There are many approaches as you can see...

As @Reeza shared, the VARCLUS procedure can help reduce the number of interval variables and can generate cluster scores from mutually exclusive subsets of your continuous variables.

As @Ksharp shared, the PRINQUAL procedure provides approaches to including both interval and categorical data in a clustering solution.

The approach you choose must take into account how concerned you with assigning some meaning to the scores. In general, it is easy to come up with formulas to create scores for individuals based on categorical and/or interval inputs. It is harder to determine what those scores actually mean in the case of your business problem. In general, you must determine how to weight different factors based on your business objectives.

Principal Components creates a new set of dimensions for the data with the nice set of properties that the dimensions are uncorrelated with each other and that each subsequent dimension explains less data the previous dimension, but every single variable is included in the equation for each principle component (or PC). The equation for each PC is

PC(k) = X*Beta(k)

where

PC(k) = vector of scores for Principal Component k

X = data matrix containing values of each variable for each observation

B(k) = vector of coefficients for principal component k

rather than

PC(i) = X*beta(i) + error

since there is no error term -- just a restructuring of the space into different dimensions. Variable Clustering is somewhat simpler in that it creates mutually exclusive groups of variables so that the Variable Cluster score depends only on those variables in that cluster rather than on every variable in the data like PCs do. Variable Clustering creates Principal Components as part of its algorithm to create Variable Cluster scores but limits the variables to those variables in the cluster. As a result, Variable Cluster scores cannot perfectly represent all of the original data but the allows the user to choose one or two variables from each cluster (e.g. the most highly correlated variable with the cluster score and least correlated variable with the cluster score) to use as surrogates for all of the variables in the cluster. Using the simpler set of variables allows easier interpretation and avoids redundancy of inputs.

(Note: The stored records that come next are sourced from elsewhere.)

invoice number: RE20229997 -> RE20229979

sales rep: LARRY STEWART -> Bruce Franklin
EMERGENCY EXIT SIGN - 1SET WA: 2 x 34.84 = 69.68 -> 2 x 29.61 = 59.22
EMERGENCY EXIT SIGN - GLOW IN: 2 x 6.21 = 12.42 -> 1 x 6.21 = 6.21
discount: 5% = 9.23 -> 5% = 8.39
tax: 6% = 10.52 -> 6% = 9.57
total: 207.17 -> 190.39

Rather than cramming categorical variables into this mix, it might be better to use Variable Clustering to reduce the interval inputs and retain the categorical inputs assuming the categorical inputs are not poorly distributed (e.g. large numbers of levels, large proportion of levels with trivial amounts of data, etc...). The fact that you can include these in a reduction method like PRINQUAL does not mean that you should!

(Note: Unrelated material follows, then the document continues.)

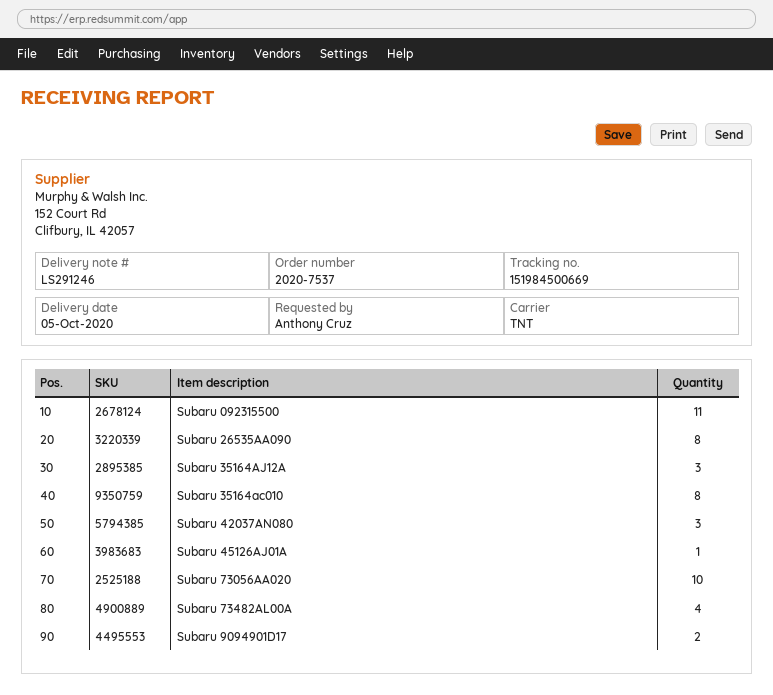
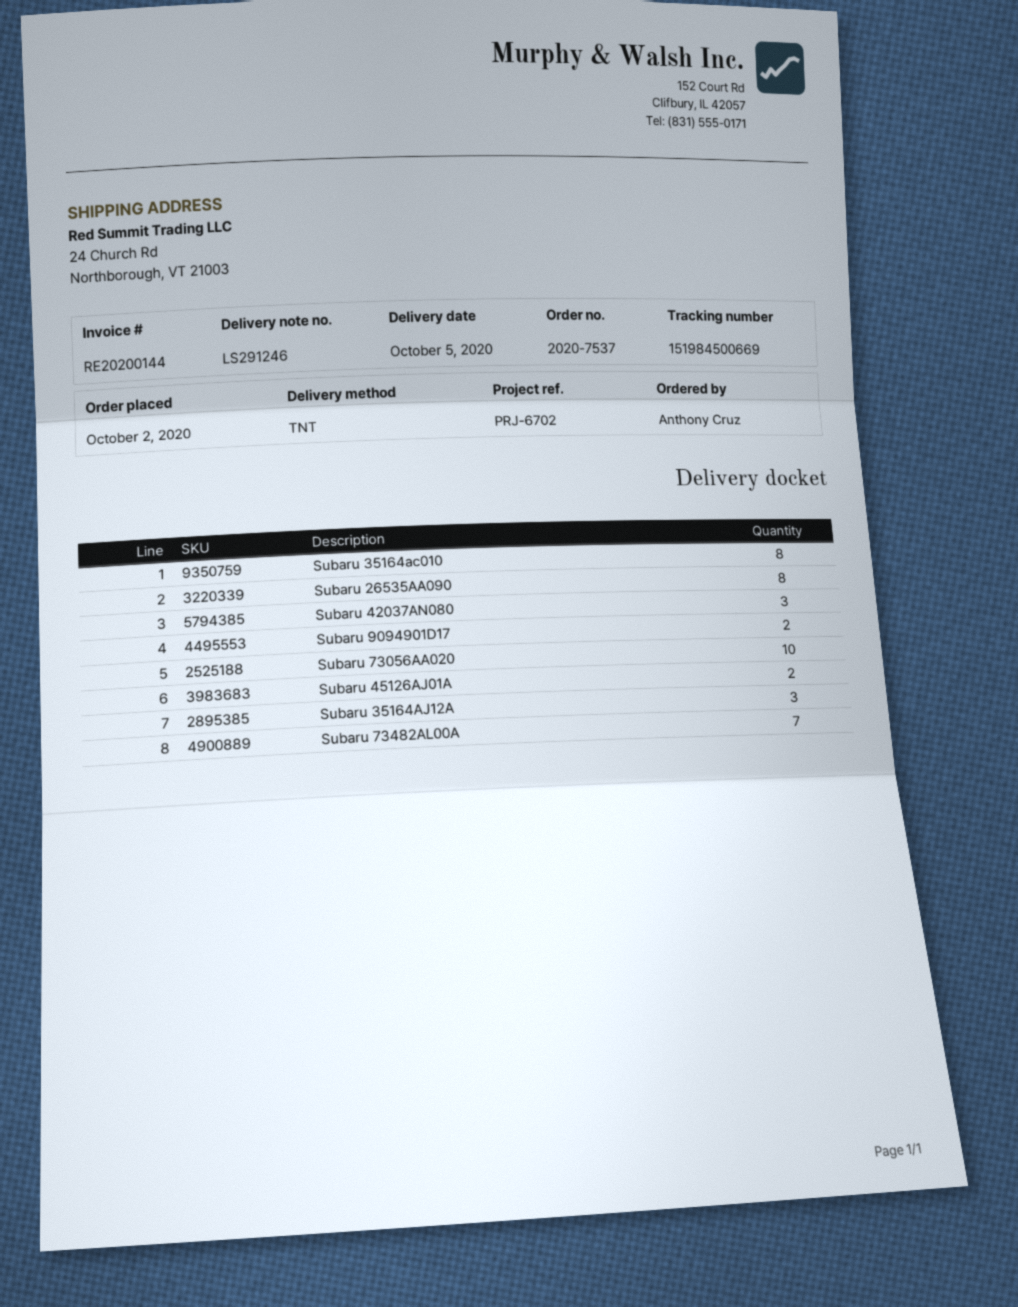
Subaru 092315500: 11 -> none
Subaru 45126AJ01A: 1 -> 2
Subaru 73482AL00A: 4 -> 7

Regarding creating a score to rank customers, the fact that your approach is unsupervised means that the results must be interpreted from a business standpoint alone as there is no 'correct' score. I could create a Farmer Score using

Farmer Score = 2 * (number of chickens) + 6 * (number of cows)

but what that score means is a business interpretation rather than an analytical interpretation.

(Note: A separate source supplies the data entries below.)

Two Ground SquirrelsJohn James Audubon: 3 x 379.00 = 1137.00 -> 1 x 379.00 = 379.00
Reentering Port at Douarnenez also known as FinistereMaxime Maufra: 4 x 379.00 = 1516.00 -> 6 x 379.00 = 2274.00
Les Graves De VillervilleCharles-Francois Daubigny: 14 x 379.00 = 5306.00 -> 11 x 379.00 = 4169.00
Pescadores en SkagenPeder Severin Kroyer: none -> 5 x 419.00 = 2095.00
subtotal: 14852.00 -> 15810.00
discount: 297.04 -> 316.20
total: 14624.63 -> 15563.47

To be fair, assessing customer value always difficult. Suppose an airline has two customers on a flight:

Customer A:

* seated in first class

* has platinum status with the airline awards

* joined the admirals club

* has high income

* wearing a suit

Customer B:

* flying in coach

* has not joined the awards program

* not an admirals club member

* appears to be young, possibly just out of college

* wearing a t-shirt and jeans

If you had to ask one of the two customers to get off the plane, which customer do you choose? One thing to ask yourself is which customer is more valuable? The answer to the latter question depends on what time frame you are considering.

If your time frame is...

... past flights - clearly Customer A is more valuable since they have achieved a top status level due to sufficient flights

... the current flight - you might choose customer A but who knows whether or not customer A is using free points for this flight which would associate more current revenue to Customer B

... future flights - this is even murkier since Customer A might be at the end of his career and/or moving to a non-traveling job while Customer B might be joining a consulting firm and will be sent on trips all over the globe during regular business days when traveling is most expensive

Of course, Customer A might cause a lot more stink since they have preferred status but they still might not actually be the most valuable to the companies current and/or future business success in many scenarios.

Hope this helps!

Cordially,
Doug

View solution in original post

Ksharp · Posted 10-20-2016 11:31 PM

That is a clever approach.

But PCA is only applied for continuous variables.

And you also missed the second Primary Component, which maybe occupy very big variance of data.

Maybe you could includ these two primary component or three......

Suppose for the first PC,which occupy %60

y1=0.5v1+0.8v2-0.2v3 ,

Suppose for the second PC,which occupy %40

y2=0.5v1+0.8v2-0.2v3 ,

the final score maybe : Y=0.6*Y1+0.4*Y2 ?

Reeza · Posted 10-20-2016 11:53 PM

So this is an unsupervised learning problem?

You have no data to calibrate your model with?

vsharipriya · Posted 10-21-2016 12:12 AM

Yes @Reeza. It is unsupervised.

Ksharp · Posted 10-20-2016 11:58 PM

Or you could use Log-Linear Model.

Check the documentation of PROC CATMOD

Example 32.4: Log-Linear Model, Three Dependent Variables

Note: remove the non-significant variables before applying your model.

Reeza · Posted 10-21-2016 12:31 AM

Look at proc varclus

Also, make sure to standardize variables. Otherwise larger variables take over.

Ksharp · Posted 10-21-2016 03:22 AM

@Reeza ,

Very good point . That make lots of sense.

Or you could check Possion Model.(which can take care both category and continuous variable)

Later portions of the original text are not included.